I don’t think that the buzz surrounding Super Smash Bros. Brawl could be any more intense — at least, not as evidenced by the colossal line outside of hall 135 in the Moscone Center this morning, packed with ravenous journalists, developers, and everymen waiting to hear Masahiro Sakurai speak on the development of his latest title.
How does one go about creating a game like Brawl? How were characters selected, updates developed? Sakurai put his project under the microscope and dissected the development of Brawl as we know it today.
GDC staffers advised attendees to limit flash photography to a minimum as we piled into the hall, but it didn’t really stop anybody. A flashmob of paparazzi-esque fans snapped the crap out of Masahiro Sakurai while he prepared for his lecture — with a smile, Sakurai pulled out his own camera and took a few shots of the crowd.
Sakurai introduced himself as a freelance game designer, and explained that his company — Sora, Ltd. — is just two people, himself and his assistant. The presentation described the collection of a development team for Brawl as a “group structured like a mercenary horde” — developers roped in from everywhere, freelancers and part-timers, Game Arts and even a few folks from his old haunt, HAL Laboratories. In all, 100 people worked on Brawl.
Speaking on the development of the character roster, Sakurai said that most of the characters were settled upon in the planning stages, which was completed about two years ago. But Sonic was the exception to this process.
“The decision to include Sonic was not made until 2007,” Sakurai noted.
In terms of his criteria for characters to be included in the game, Sakurai said that to merit inclusion, characters had to stand out, and do something that only that character can do. Additionally, new additions to the roster had to improve the balance of series representation — you don’t want half of the roster from the Mario series, or Zelda. The developer put an additional emphasis on individuality. “Clarifying the concept early on of what a character can do was very important,” he said.
Sakurai discussed Brawl’s visual style, and noted that in every Smash Bros. title to date, there was an issue of making the characters look appropriate next to one another, and trying to find ways to scale them in such a way that it made sense. The size and shape of Lucas versus the Pokemon Trainer, for example, illustrates that disparity; Lucas is shorter, but his head makes up some 30% of his total height.
Additionally, Sakurai wanted to bring an enhanced level of detail to previously established character models to unify design across the roster. He compared Nintendo’s standard model of Mario — a cartoony, bright, colorful 3D rendering that we’re all familiar with — with his portrayal in Brawl, which has a much deeper level of detail. All the characters had to feel the same, even if they were radically different in fundamental design — for that reason, detailing characters was crucial.
“If you had Bugs Bunny fighting a photorealistic character,” Sakurai noted, “the result would be awkward.”
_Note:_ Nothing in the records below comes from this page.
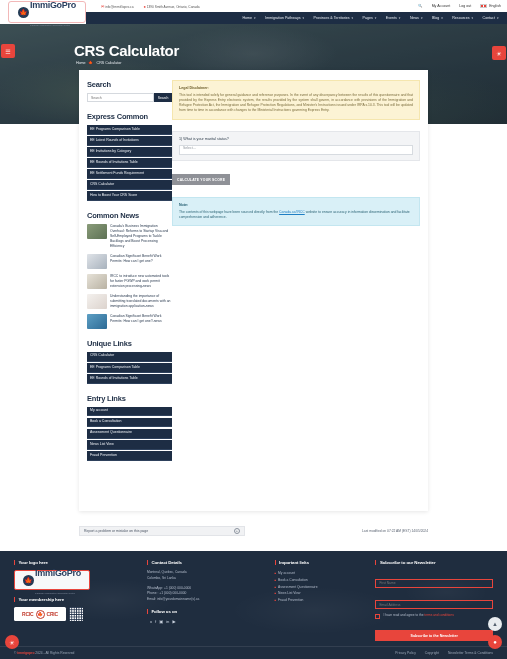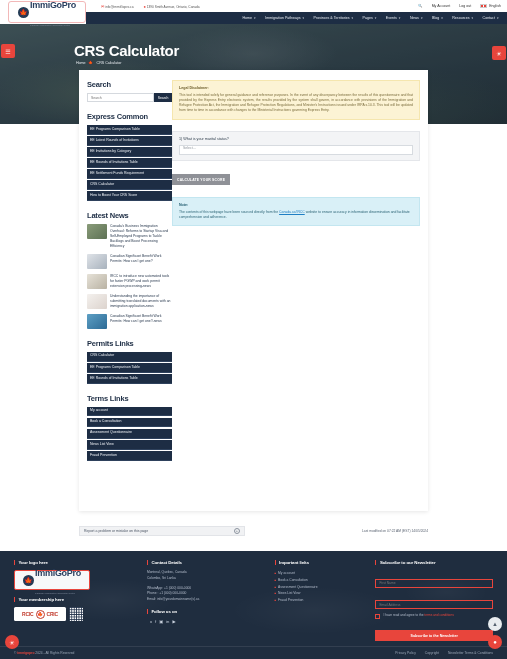--- a/index.html
+++ b/index.html
@@ -394,7 +394,7 @@
       <div class="link-item">How to Boost Your CRS Score</div>
     </div>
 
-    <div class="widget-title">Latest News</div>
+    <div class="widget-title">Common News</div>
     <div class="news-list">
       <div class="news-item">
         <div class="news-thumb"></div>

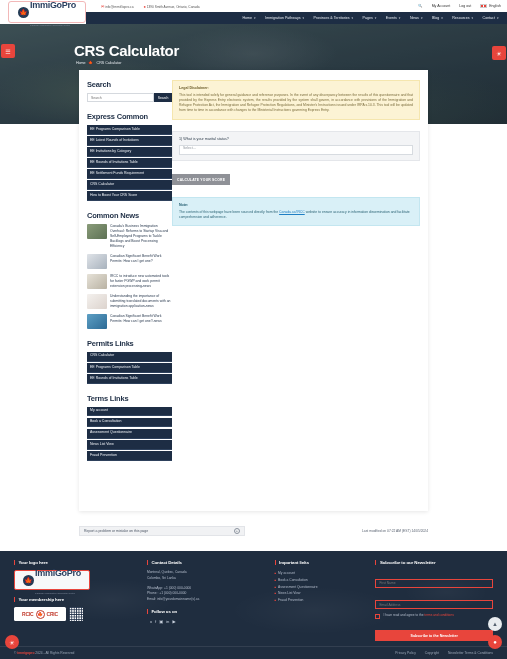--- a/index.html
+++ b/index.html
@@ -418,7 +418,7 @@
       </div>
     </div>
 
-    <div class="widget-title">Permits Links</div>
+    <div class="widget-title">Unique Links</div>
     <div class="link-list">
       <div class="link-item">CRS Calculator</div>
       <div class="link-item">EE Programs Comparison Table</div>

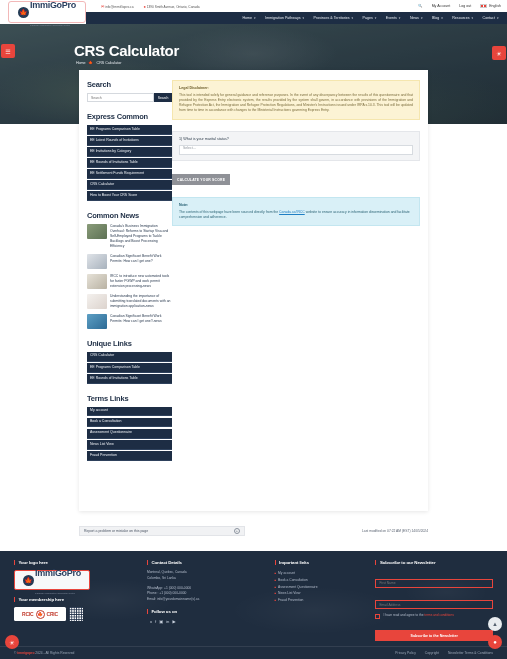--- a/index.html
+++ b/index.html
@@ -425,7 +425,7 @@
       <div class="link-item">EE Rounds of Invitations Table</div>
     </div>
 
-    <div class="widget-title">Terms Links</div>
+    <div class="widget-title">Entry Links</div>
     <div class="link-list">
       <div class="link-item">My account</div>
       <div class="link-item">Book a Consultation</div>

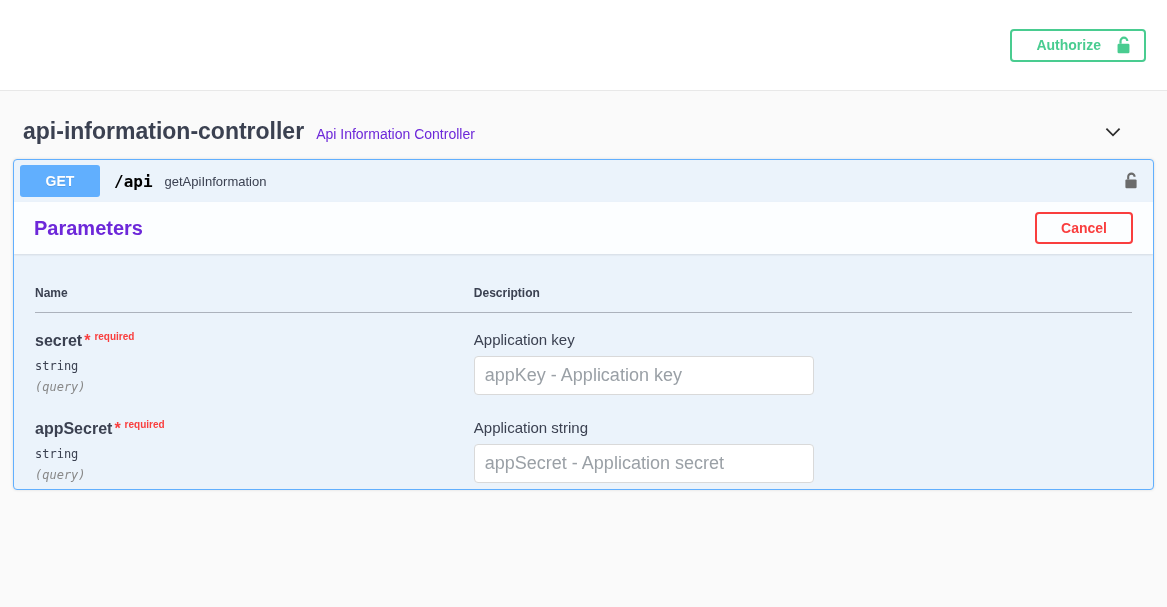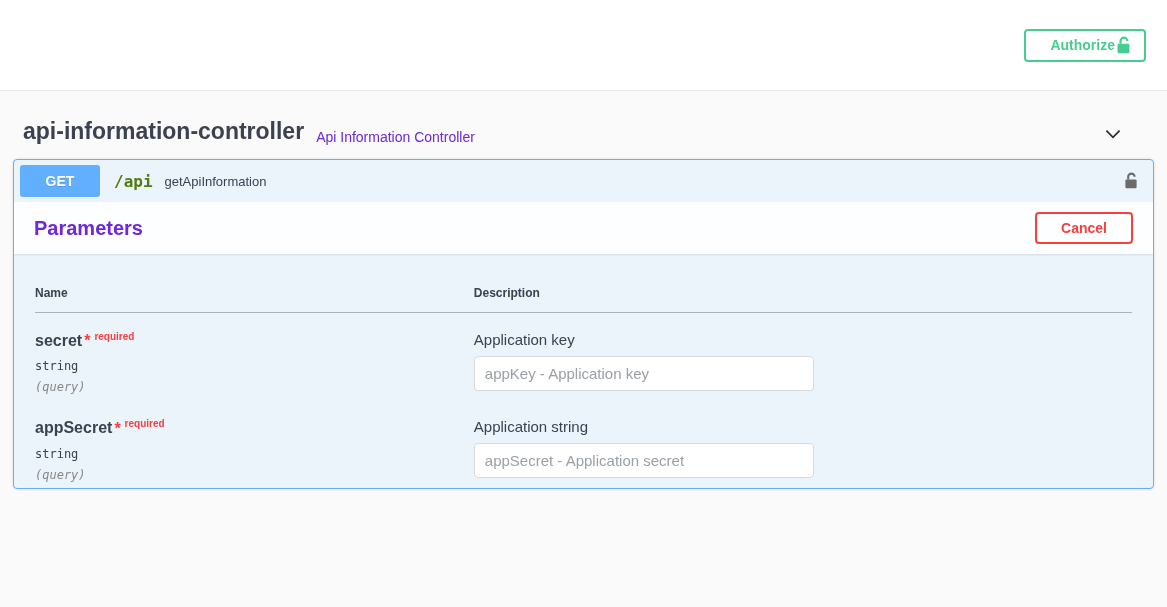--- a/index.html
+++ b/index.html
@@ -23,6 +23,7 @@
   }
   .auth-btn {
     display: flex; align-items: center;
+    gap: 14px;
     background: transparent;
     border: 2px solid #49cc90;
     border-radius: 4px;

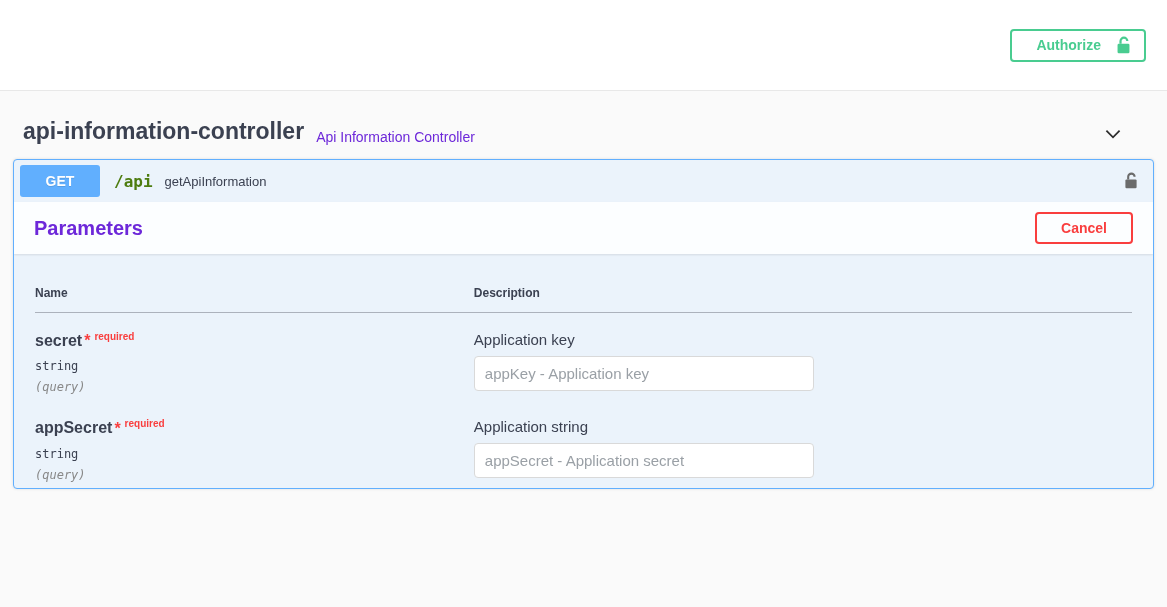--- a/index.html
+++ b/index.html
@@ -39,7 +39,7 @@
   
   .section-header {
     display: flex;
-    align-items: flex-end;
+    align-items: center;
     padding: 27px 23px 14px 23px;
   }
   .section-title {

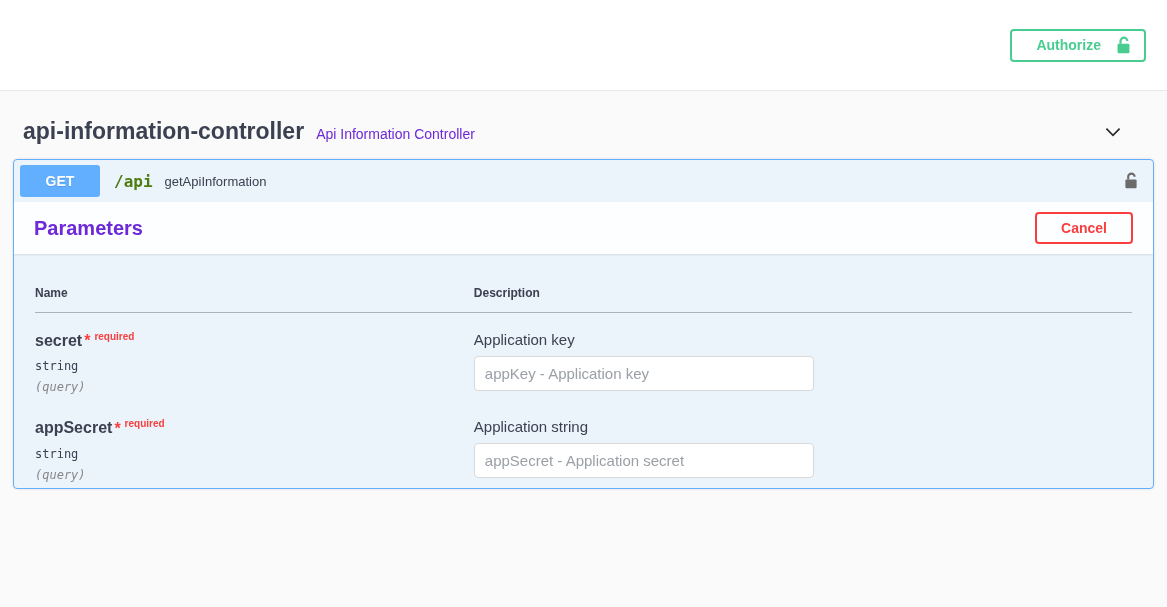--- a/index.html
+++ b/index.html
@@ -84,7 +84,7 @@
   .op-path {
     font-size: 16px;
     font-weight: bold;
-    color: #4d7c0f;
+    color: #000000;
     margin-left: 14px;
   }
   .op-summary-text {

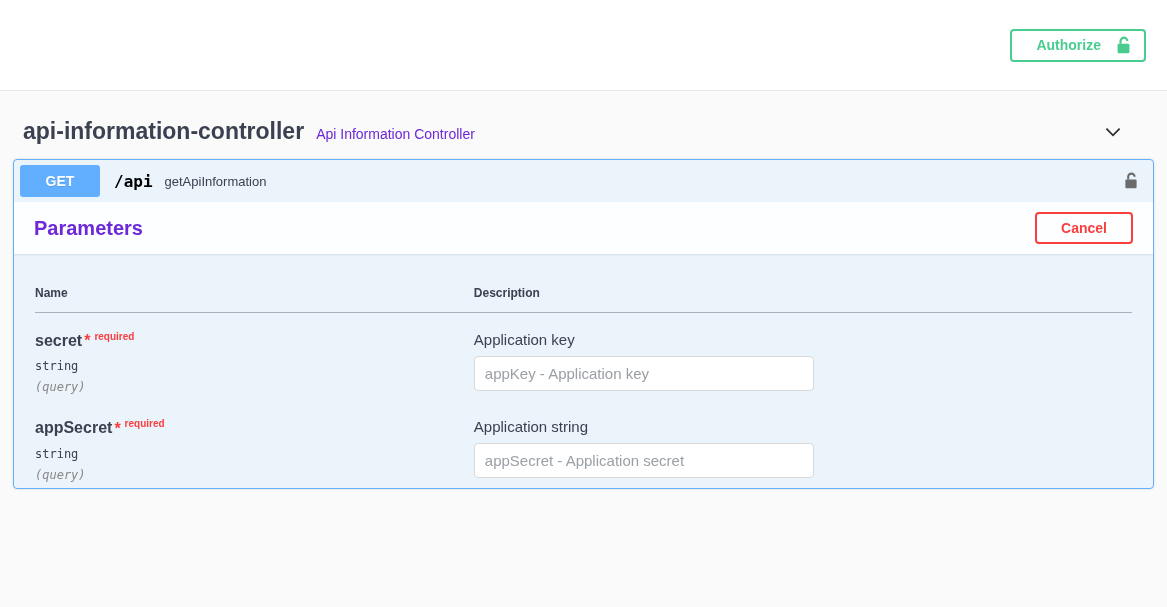--- a/index.html
+++ b/index.html
@@ -168,7 +168,7 @@
     border: 1px solid #d9d9d9;
     border-radius: 4px;
     background: #fff;
-    font-size: 15px;
+    font-size: 18px;
     color: #3b4151;
     font-family: "Liberation Sans", sans-serif;
     outline: none;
In updating Pit from Kid Icarus for the new title, the developers were hung up on an interesting question. Sakurai put up two slides — Pit as he was portrayed in the original Kid Icarus artwork, and his new Brawl incarnation. “He’s seen no design changes for about 20 years,” Sakurai said. “So our planning was based on the question we posed to ourselves: What if we modernized him in a single leap?”
As an example, Sakurai noted that throughout the many games in the Zelda series, Link gained earrings, got older and younger, and received more detail for his sword and shield. Pit had no such series, but Sakurai and his team tried to imagine that he had — and based on that imaginary evolution, the additions and evolutions to the Pit character were made.
“We felt that making the character stand out was job number one. If a concept is well thought out and solid from top to bottom, both the creator and the audience will accept it. We wanted to stay true to the core essence of the character,” Sakurai said.
He went on to discuss animation, and the difficulty in conveying his original ideas as to how characters ought to move and pose during different phases of an animation to the team. Explaining through gesture and writing it down wasn’t going to get it across as well as simply showing the team. So Sakurai employed Microman action figures — highly articulated action figures sold in Japan — to make the exact pose, photographed them, and sent them to his staff. He showed the audience several slides with the pictures, juxtaposed with the final in-game result, first with Wario, and later with several other characters.
Sakurai closed his lecture with a short mention of the Smash Dojo, cited as a means of generating buzz and getting the word out. Sakurai revealed that at its peak, the Dojo got more than five million hits in a single week, and over one million hits in a single day. Maintaining the website had been a time consuming process — “Dojo Update Hell,” Sakurai called it — but it was necessary. Though much of Brawl‘s following was built in, expanding that reach with daily updates and getting people excited about the product was a key aim of the Dojo.
And thus ended Sakurai’s lecture. Brawl drops on March 9, which bizarrely seems to be farther away the closer it gets. Screw it, I’m going back to the expo floor!